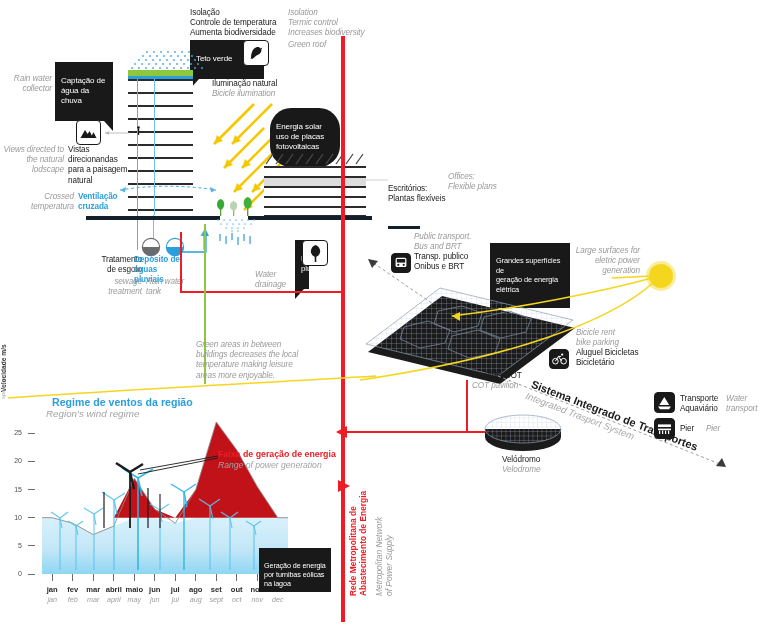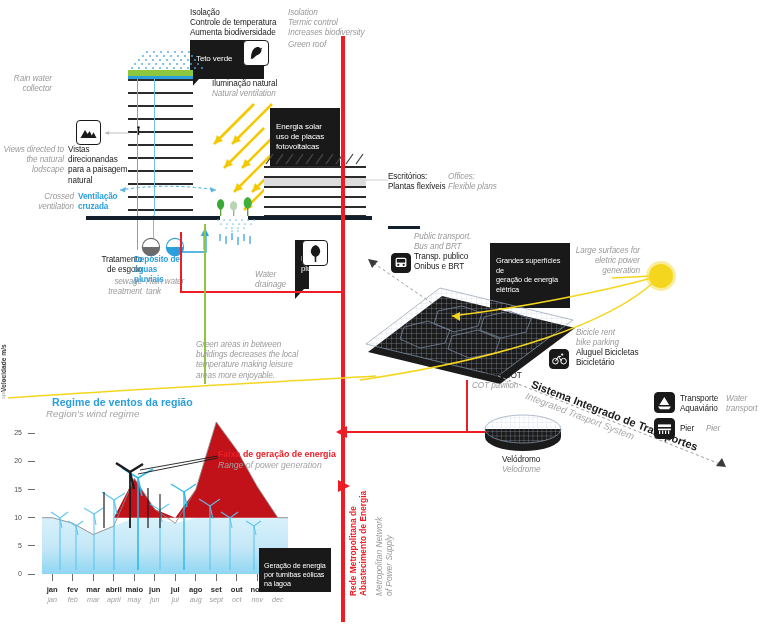"Captação de" div.abs { html: none -> <div> <div> <span>Captação de água da chuva</span> <span></span> </div> </div> }
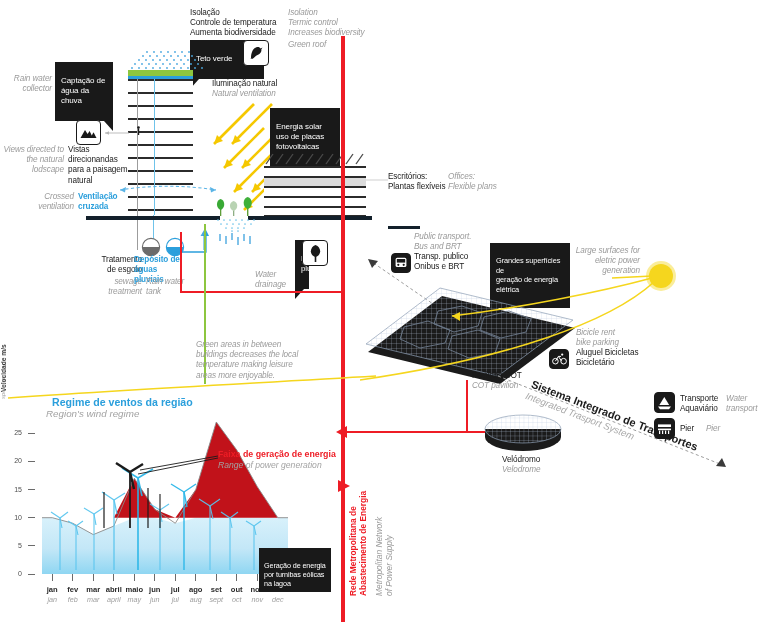"Natural ventilation" div.abs { text: Natural ventilation -> Bicicle ilumination }
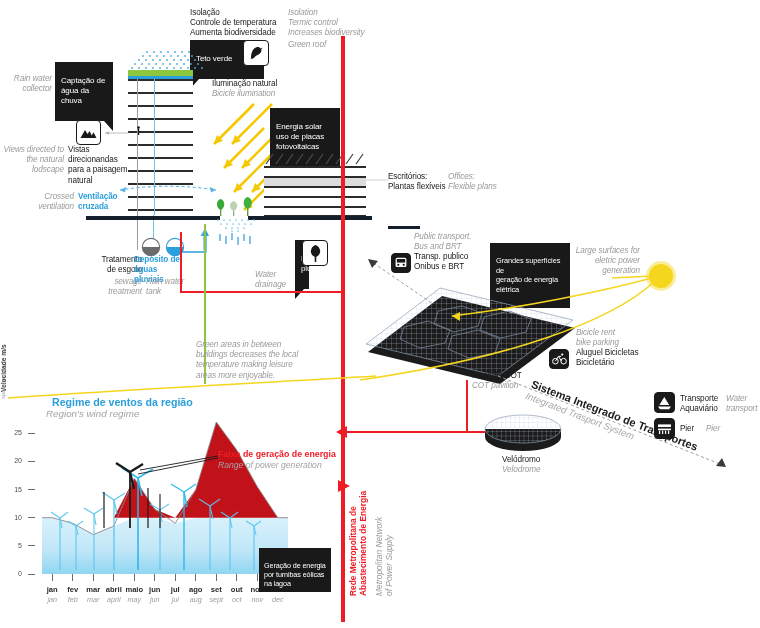"Energia solar" div.callout { border-radius: none -> 21px }
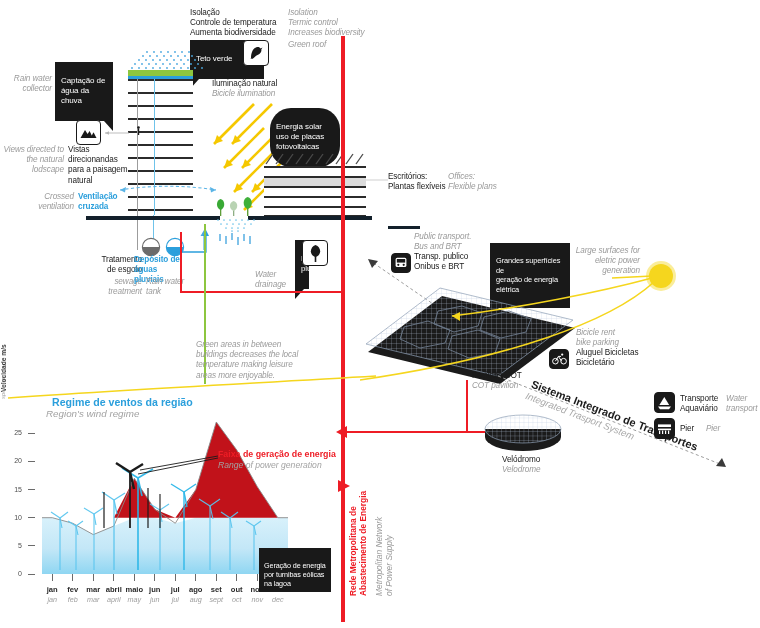"Escritórios:" div.abs { top: 172px -> 184px }
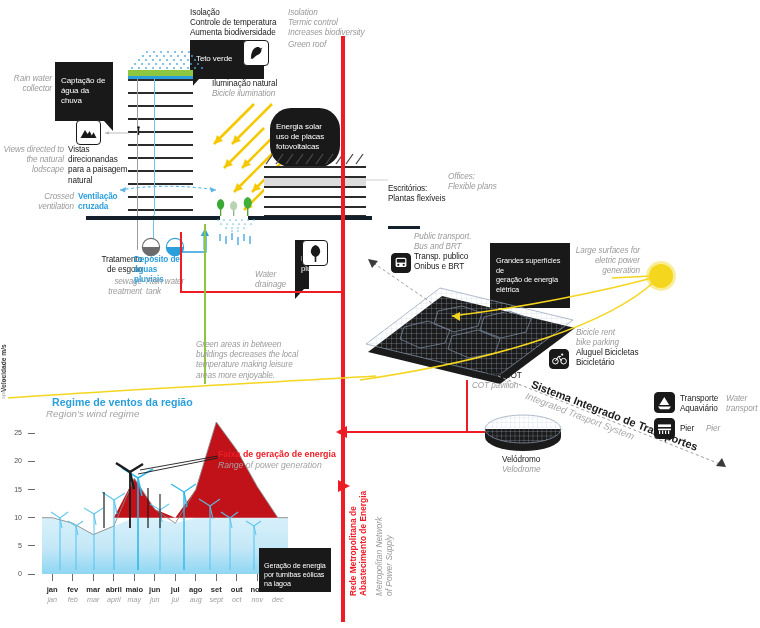"Crossed" div.abs { text: ventilation -> temperatura }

Try it: The whole listing above must be duplicated word for word, apart from its pictures.

Answer to this task:
"Captação de" div.abs { html: none -> <div> <div> <span>Captação de água da chuva</span> <span></span> </div> </div> }
"Natural ventilation" div.abs { text: Natural ventilation -> Bicicle ilumination }
"Energia solar" div.callout { border-radius: none -> 21px }
"Escritórios:" div.abs { top: 172px -> 184px }
"Crossed" div.abs { text: ventilation -> temperatura }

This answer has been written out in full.